D. – Come proteggere queste persone?

R. – Davanti a questa sorta di genocidio scatta l’obbligo morale, il dovere – che è previsto nei regolamenti e nella giurisprudenza internazionale – di proteggere questa gente. Decidere le modalità per la protezione di queste persone, i cui diritti fondamentali sono violati, tocca alla comunità internazionale.

D. – A questo proposito quale ruolo possono giocare gli stessi Paesi mediorientali?

R. – Anzitutto, i Paesi della regione, dove queste atrocità vengono commesse, devono impegnarsi in maniera diretta a proteggere i loro cittadini.
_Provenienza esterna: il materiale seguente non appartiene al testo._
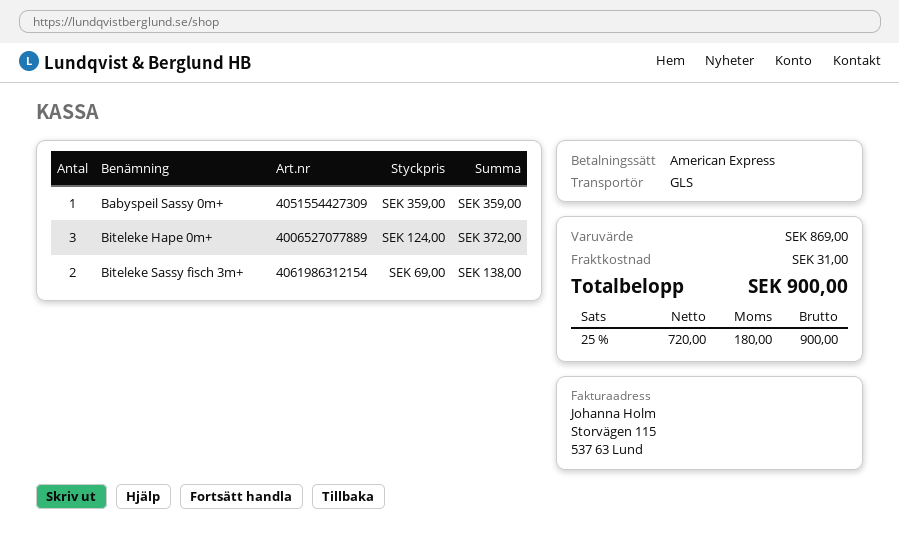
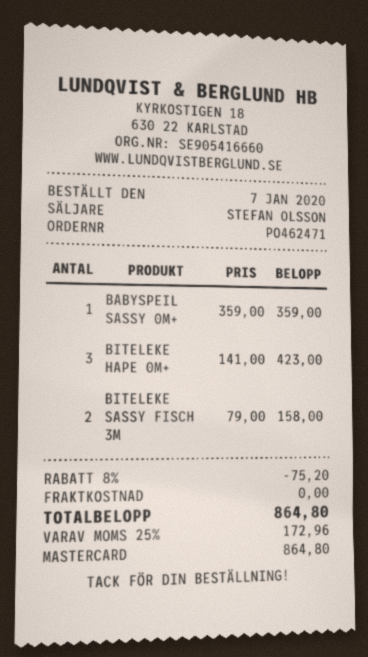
payment method: American Express -> Mastercard
Biteleke Hape 0m+: 3 x 124.00 = 372.00 -> 3 x 141.00 = 423.00
Biteleke Sassy fisch 3m+: 2 x 69.00 = 138.00 -> 2 x 79.00 = 158.00
discount: none -> 8% = 75.20
shipping: 31.00 -> 0.00
tax: 25% = 180.00 -> 25% = 172.96
total: 900.00 -> 864.80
La solidarietà della comunità internazionale è necessaria, però non senza la presenza, la partecipazione attiva di questi Paesi che sono direttamente coinvolti. E per arrivare a questo accordo è necessario che ci sia una coalizione di vasto respiro e che abbia un obiettivo chiaro, che è quello semplicemente di portare la pace e di rimettere nelle loro case e nelle loro proprietà le persone che sono state costrette a fuggire e che si trovano ora nei campi profughi dei vari Paesi della regione del Medio Oriente. Il cammino ideale è certamente quello di negoziare e di arrivare senza violenza ad una soluzione. La violenza porta sempre a dei risultati che non sono costruttivi e poi, a lungo andare, richiama altra violenza. Quello che si dovrebbe fare è che i grandi Paesi, che hanno un interesse nella regione, che sono direttamente coinvolti, assieme possano trovare una soluzione. L’uso della forza, anche se purtroppo alle volte è necessario, è una "extrema ratio", è una soluzione veramente limite, quando tutte le altre vie sono state tentate per salvaguardare i diritti fondamentali delle persone, che vengono in questo momento uccise, torturate e veramente distrutte in maniera orribile.
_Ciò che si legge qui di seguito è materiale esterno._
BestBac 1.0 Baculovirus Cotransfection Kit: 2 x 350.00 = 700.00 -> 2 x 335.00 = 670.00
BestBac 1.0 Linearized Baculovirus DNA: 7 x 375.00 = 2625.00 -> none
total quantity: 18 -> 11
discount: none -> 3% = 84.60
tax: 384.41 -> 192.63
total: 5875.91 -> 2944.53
D. – Questa persecuzione dei cristiani, una sorta di genocidio, che non si può veramente più sottacere, potrà essere – volendo avere uno sguardo di speranza – la molla morale, perché i soggetti politici finalmente reagiscano e costruiscano un futuro di stabilità per tutta la regione mediorientale?
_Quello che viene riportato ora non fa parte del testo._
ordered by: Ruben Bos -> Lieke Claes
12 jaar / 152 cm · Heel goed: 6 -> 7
R. – Speriamo sia davvero così, che il prezzo alto pagato dalle comunità cristiane che hanno avuto tanti martiri, tante persone scarificate, possa essere l’elemento che porti a una riconciliazione. E’ un cammino molto difficile, perché se guardiamo alla storia degli ultimi 100-150 anni vediamo che c’è stato un dissanguamento sistematico, progressivo e continuo della presenza cristiana in questi Paesi, dovuto al fatto che c’è una posizione strutturale di queste comunità religiose che porta alla discriminazione. La strada per una soluzione duratura ed efficace è che i cittadini di questi Paesi siano riconosciuti tutti come cittadini, con diritti e doveri uguali davanti allo Stato, e quindi anche che vengano protetti e abbiano accesso a tutti i servizi, al lavoro, all’impiego, al servizio pubblico come ogni altro cittadino. Questo è il punto fondamentale che può preparare un cambio efficace e duraturo nella regione.